- [Work instruction]:
Looking at the records below, please say how many lines contain the word "card", as a bare number.

- - - - - - -

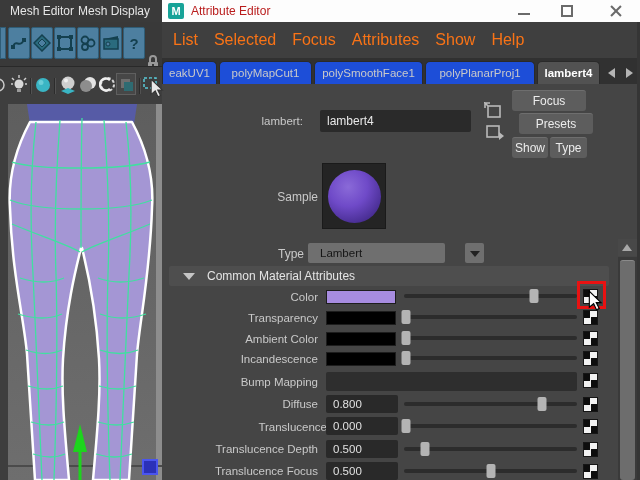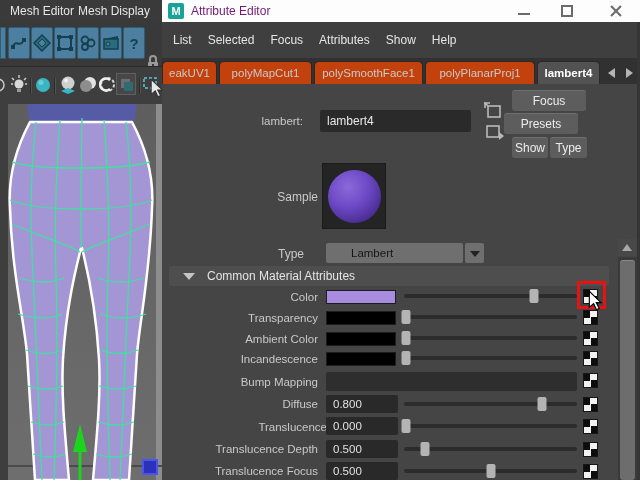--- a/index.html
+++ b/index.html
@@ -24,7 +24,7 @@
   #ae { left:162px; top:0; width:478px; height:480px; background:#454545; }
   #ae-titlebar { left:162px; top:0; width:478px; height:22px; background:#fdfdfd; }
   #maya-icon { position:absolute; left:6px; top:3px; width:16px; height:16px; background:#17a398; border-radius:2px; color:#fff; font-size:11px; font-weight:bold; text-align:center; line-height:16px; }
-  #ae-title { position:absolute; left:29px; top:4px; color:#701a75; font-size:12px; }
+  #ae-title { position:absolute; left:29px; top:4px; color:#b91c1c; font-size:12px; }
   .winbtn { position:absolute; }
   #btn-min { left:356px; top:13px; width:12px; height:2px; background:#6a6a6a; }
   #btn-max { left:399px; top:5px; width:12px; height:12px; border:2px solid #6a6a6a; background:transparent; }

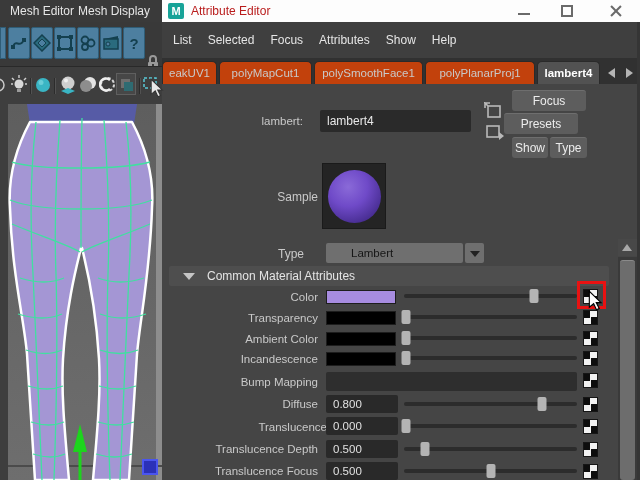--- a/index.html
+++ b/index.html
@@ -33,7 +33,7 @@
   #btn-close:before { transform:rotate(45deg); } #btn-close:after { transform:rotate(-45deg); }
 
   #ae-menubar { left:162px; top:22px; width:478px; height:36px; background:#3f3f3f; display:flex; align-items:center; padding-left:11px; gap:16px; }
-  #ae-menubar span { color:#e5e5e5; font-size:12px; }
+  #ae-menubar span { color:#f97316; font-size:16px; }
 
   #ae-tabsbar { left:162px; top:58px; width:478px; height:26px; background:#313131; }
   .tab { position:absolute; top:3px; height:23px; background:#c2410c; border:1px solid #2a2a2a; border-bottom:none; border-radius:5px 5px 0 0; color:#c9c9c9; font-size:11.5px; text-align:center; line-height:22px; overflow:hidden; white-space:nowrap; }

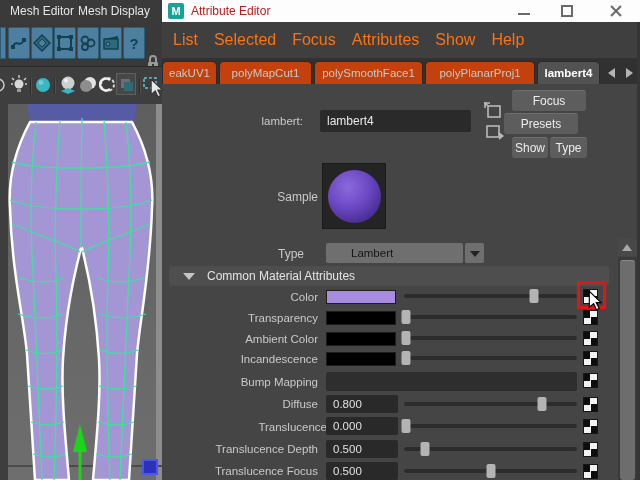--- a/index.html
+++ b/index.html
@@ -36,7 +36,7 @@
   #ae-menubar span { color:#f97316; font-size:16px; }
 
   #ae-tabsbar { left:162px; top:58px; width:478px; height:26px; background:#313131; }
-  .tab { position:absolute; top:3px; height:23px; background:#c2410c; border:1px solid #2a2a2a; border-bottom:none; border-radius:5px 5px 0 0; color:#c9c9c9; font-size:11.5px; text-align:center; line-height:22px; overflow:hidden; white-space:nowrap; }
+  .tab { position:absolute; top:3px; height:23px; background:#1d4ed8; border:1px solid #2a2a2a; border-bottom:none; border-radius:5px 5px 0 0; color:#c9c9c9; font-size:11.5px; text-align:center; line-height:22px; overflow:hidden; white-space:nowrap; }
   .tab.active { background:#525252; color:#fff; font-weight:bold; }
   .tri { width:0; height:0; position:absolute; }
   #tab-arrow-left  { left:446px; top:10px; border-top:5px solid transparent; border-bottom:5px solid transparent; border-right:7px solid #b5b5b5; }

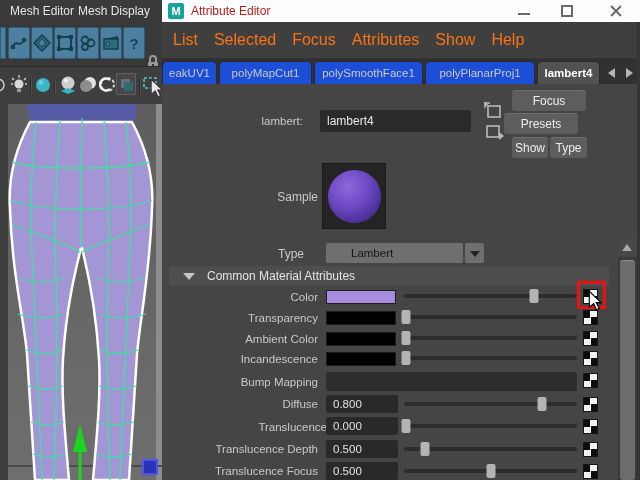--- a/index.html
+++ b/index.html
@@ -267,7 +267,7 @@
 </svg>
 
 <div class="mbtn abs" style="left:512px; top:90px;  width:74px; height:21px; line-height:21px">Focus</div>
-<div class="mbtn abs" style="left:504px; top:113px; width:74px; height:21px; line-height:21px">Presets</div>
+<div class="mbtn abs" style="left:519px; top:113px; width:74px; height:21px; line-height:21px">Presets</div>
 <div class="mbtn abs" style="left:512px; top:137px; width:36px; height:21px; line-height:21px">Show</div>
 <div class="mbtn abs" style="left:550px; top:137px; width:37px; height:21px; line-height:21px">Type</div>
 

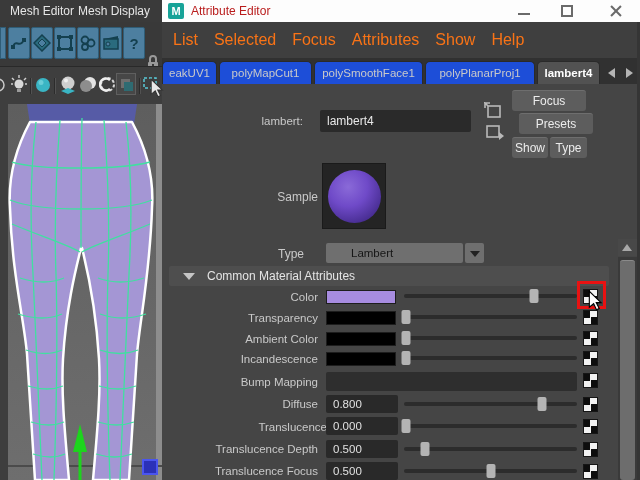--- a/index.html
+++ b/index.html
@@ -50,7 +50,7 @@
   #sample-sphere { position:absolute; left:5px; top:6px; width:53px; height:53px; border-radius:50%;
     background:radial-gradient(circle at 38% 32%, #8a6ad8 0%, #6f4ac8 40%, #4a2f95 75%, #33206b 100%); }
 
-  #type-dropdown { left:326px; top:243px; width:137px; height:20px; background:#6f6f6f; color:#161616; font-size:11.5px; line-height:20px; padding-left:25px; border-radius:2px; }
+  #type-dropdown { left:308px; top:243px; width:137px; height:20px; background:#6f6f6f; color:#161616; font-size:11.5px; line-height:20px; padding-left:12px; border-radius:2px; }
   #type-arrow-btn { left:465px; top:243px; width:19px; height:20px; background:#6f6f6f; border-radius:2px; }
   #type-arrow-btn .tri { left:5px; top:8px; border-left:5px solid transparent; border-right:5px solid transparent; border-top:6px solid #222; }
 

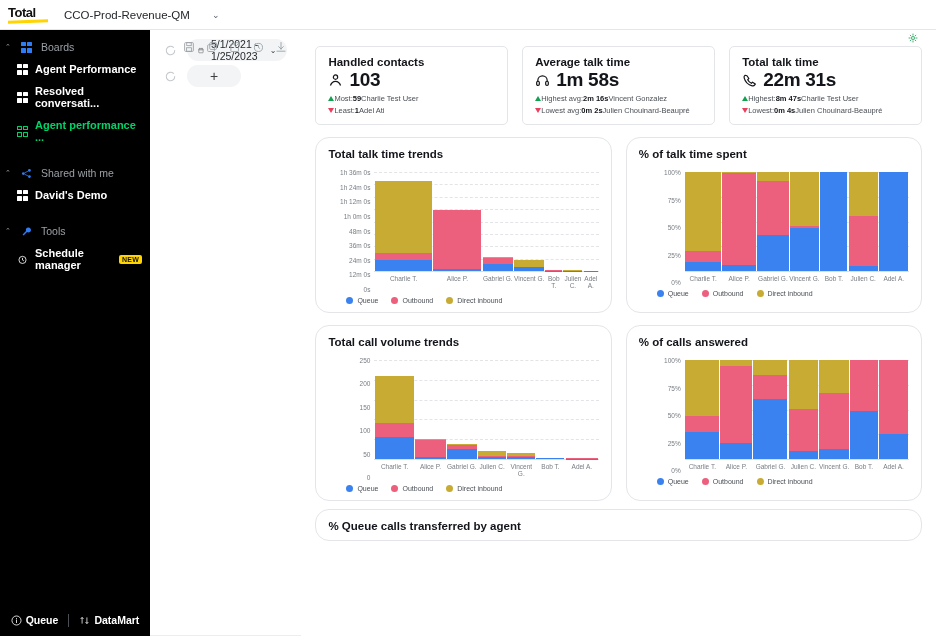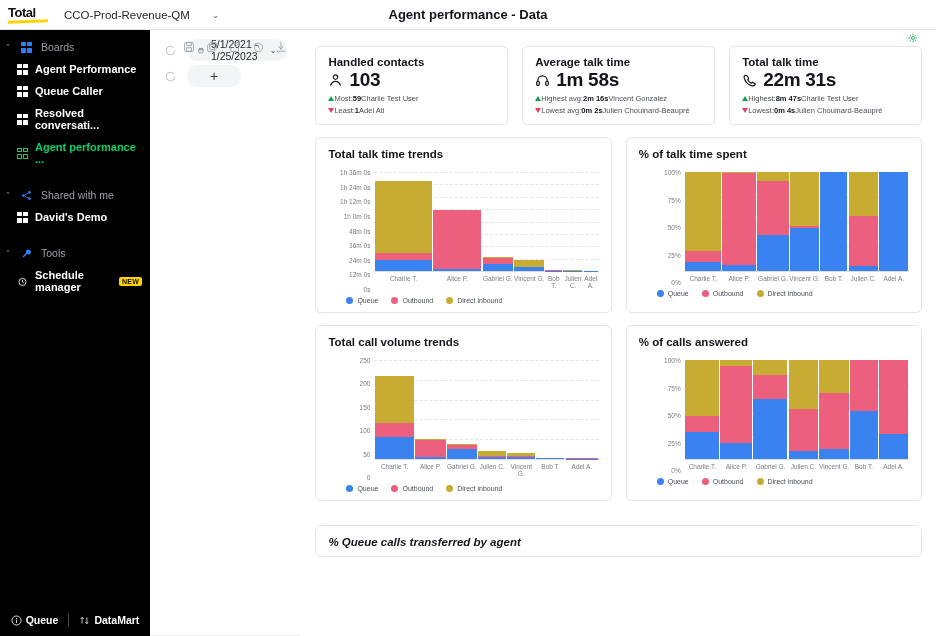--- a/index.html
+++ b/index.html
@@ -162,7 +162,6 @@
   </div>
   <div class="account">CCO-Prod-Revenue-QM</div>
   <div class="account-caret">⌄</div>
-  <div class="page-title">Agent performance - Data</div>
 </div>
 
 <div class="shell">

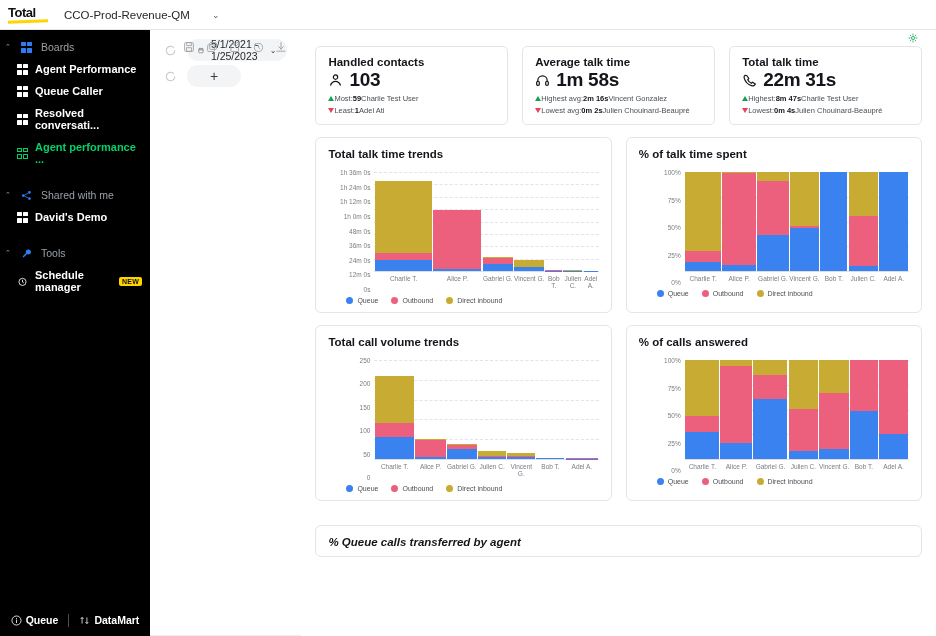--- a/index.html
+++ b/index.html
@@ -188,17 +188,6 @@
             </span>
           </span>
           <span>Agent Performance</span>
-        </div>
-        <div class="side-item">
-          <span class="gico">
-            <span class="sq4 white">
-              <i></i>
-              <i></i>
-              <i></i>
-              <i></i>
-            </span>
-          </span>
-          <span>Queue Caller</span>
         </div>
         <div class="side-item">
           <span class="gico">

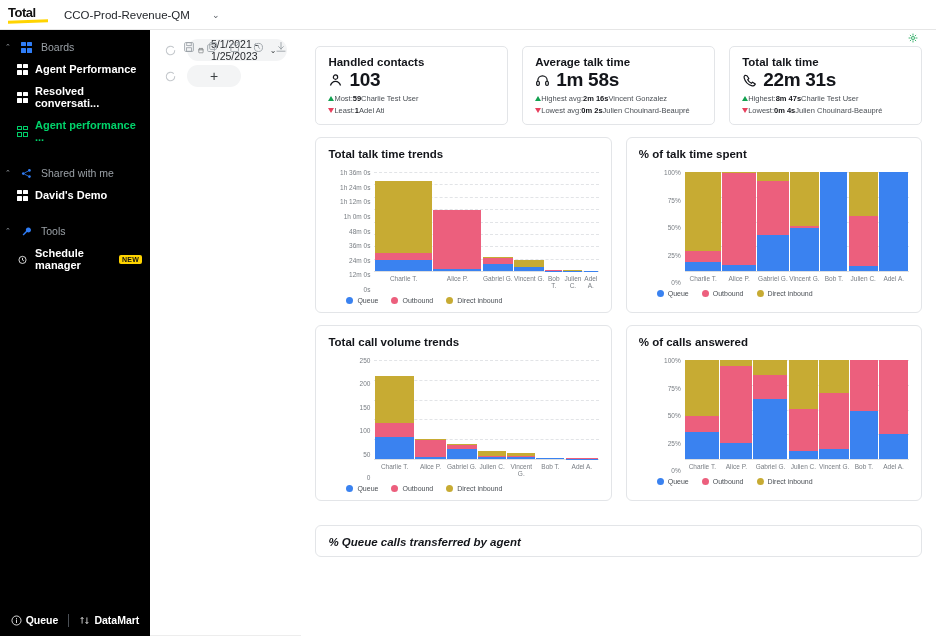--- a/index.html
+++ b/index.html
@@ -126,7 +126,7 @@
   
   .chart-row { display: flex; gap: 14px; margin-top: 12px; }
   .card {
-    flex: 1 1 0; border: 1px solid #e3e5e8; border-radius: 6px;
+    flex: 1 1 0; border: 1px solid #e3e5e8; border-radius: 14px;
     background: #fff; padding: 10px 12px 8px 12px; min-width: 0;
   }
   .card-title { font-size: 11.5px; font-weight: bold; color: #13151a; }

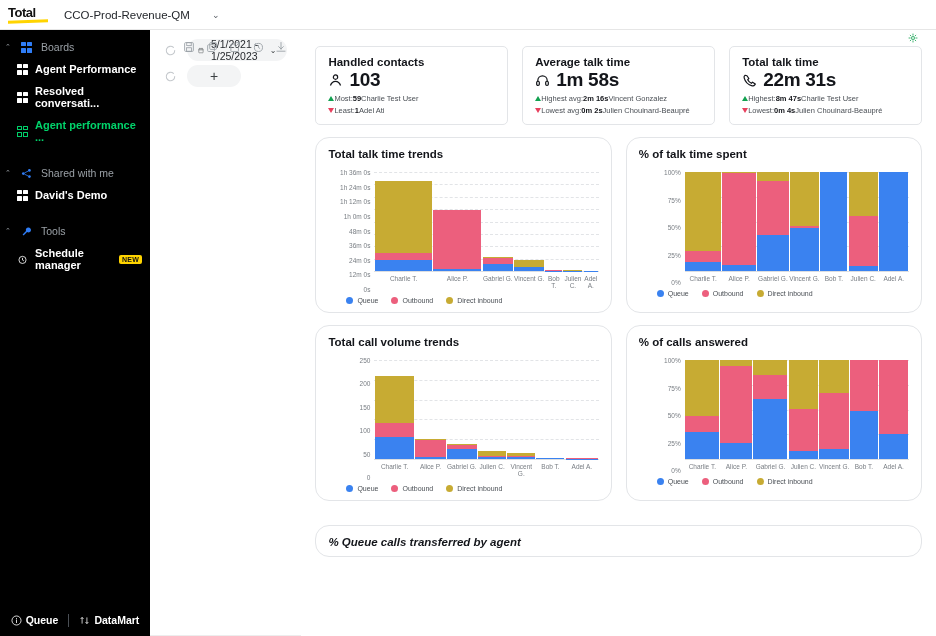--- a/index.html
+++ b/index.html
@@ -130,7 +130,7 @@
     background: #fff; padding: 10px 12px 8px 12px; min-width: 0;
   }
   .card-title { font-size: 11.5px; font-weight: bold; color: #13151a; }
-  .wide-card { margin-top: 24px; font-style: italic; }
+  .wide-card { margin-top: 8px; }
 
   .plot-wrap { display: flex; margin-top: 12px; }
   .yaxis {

- - - - - - -

- [Solution below]:
5